So week two at school has come to an end and while it has been lots of time and effort I am actually loving it. The values/ educational philosophy of the school align so nicely with me and my beliefs; it’s just awesome. This week I challenged my class to think holistically about their learning and set their own learning goals. It could be a goal about friendship, a goal about organisation, a goal about maths, reading, writing, or anything else they could think of. Not one of the children questioned my request for them to set their own goal but when it was their turn, they took a moment to think about what they wanted to get better at and then set their goal. I didn’t always accept their goal in its original form for example if a child said they wanted to get better at writing, we took a look at their writing book together, talked about the different elements of writing and then choose a goal that was specific and manageable. One child’s goal moved from, “I want to get better at writing” to “I want to get better at making the picture match my words in my writing.” (Their words, not mine.) Over the next couple of weeks I will keep bringing the child’s goals into the forefront of their minds so they can monitor their progress and we can all celebrate their achievements. I love to share the children’s goals with anyone who visits my classroom, especially the child’s parents and the reception has been great. Children thinking about and taking responsibility for their own learning. Who could ask for more? However a couple of my children choose relationship goals. One said “I want to get better at making friends.” and another said “I want to help my friends when they’re hurt”. Awesome goals that reflect the child’s experiences beyond their structured learning times. As I reflected upon these goals part of me became concerned that others, especially adults, wouldn’t recognise the value in these goals, especially since they sit alongside more traditional learning goals around reading and writing. But the more I thought about it, the more I realised that both of these goals are actually leadership goals in disguise. Let me take you through my thinking…
“I want to get better at making friends” on a deeper level is about developing influence over others, which is the very foundation of leadership!

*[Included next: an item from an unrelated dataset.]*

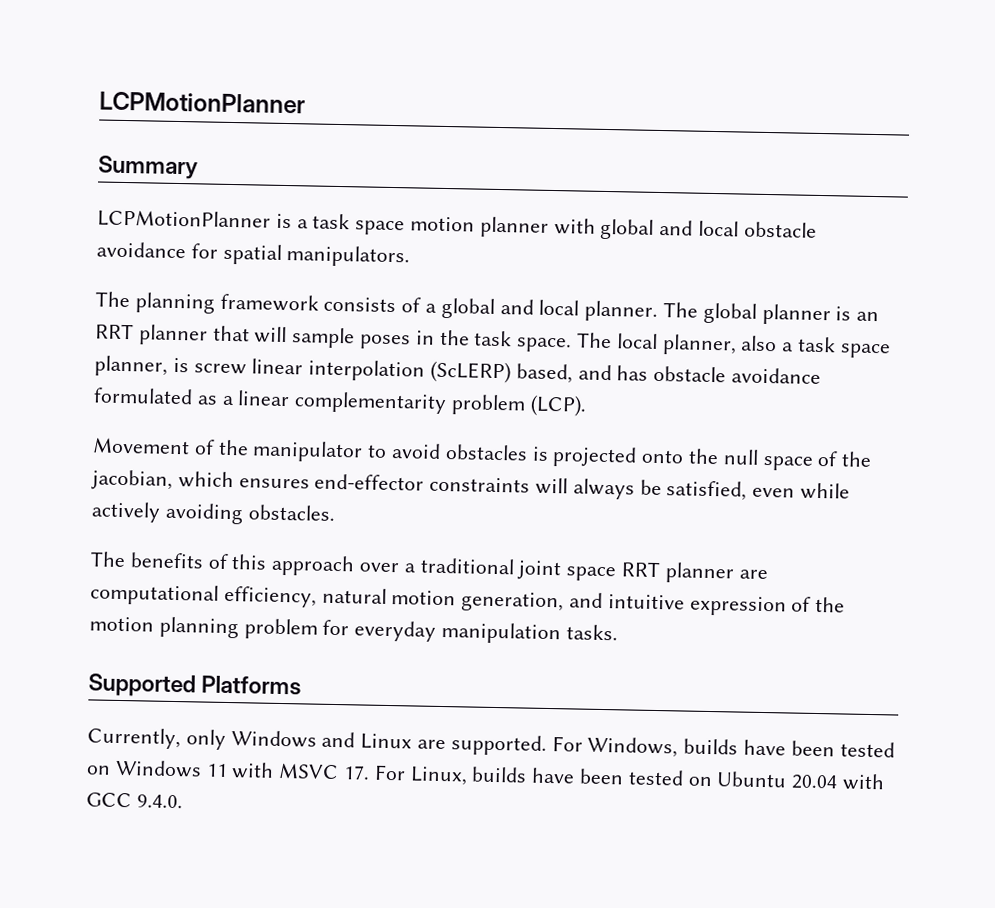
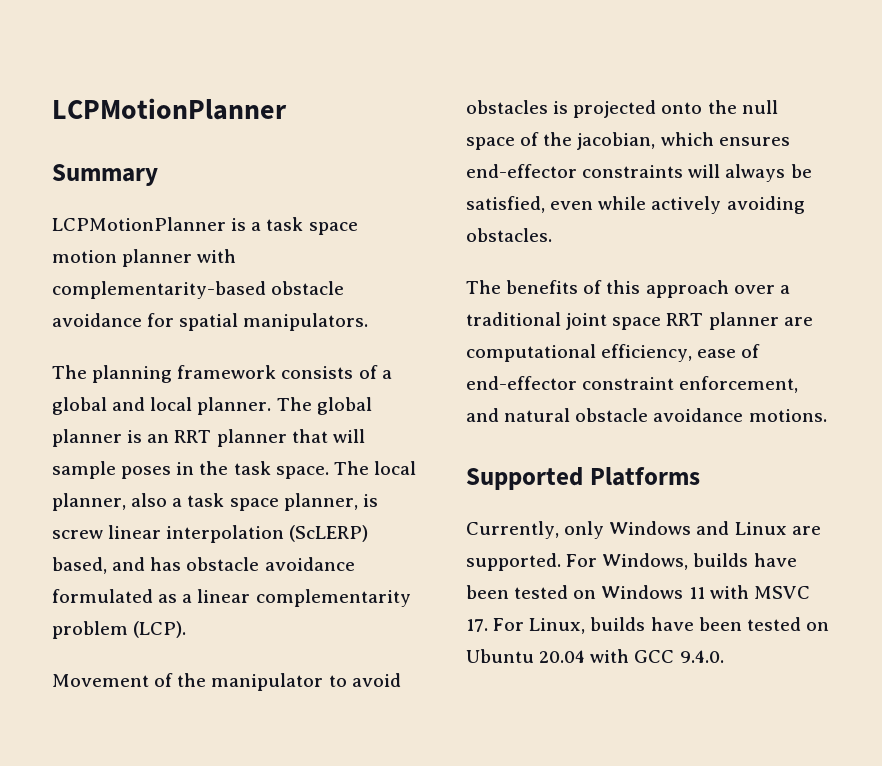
[600,218,740,240] global and local -> [52,281,266,299] complementarity-based
[321,587,846,617] [89,616,618,645] natural motion generation, and intuitive expression of the motion planning problem for everyday manipulation tasks. -> [697,344,761,358] [466,376,799,393] [466,408,827,422] ease of end-effector constraint enforcement, and natural obstacle avoidance motions.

In fact to me if you don’t have influence you are going to be a very ineffective leader indeed.
“I want to help my friends when they’re hurt” on a deeper level is about becoming the person that others turn to in times of trouble. That’s a leader too.
I always knew these goals had value but now I know I can act as an advocate for these children by articulating to the important people in their lives why it is a valuable learning goal. I can’t wait to see how all the children’s leaning goals play out in the classroom and beyond. I think it is so important to give the children back the responsibility for their learning and this is just one of the many ways to do it. I will let you know how it plays out in the classroom.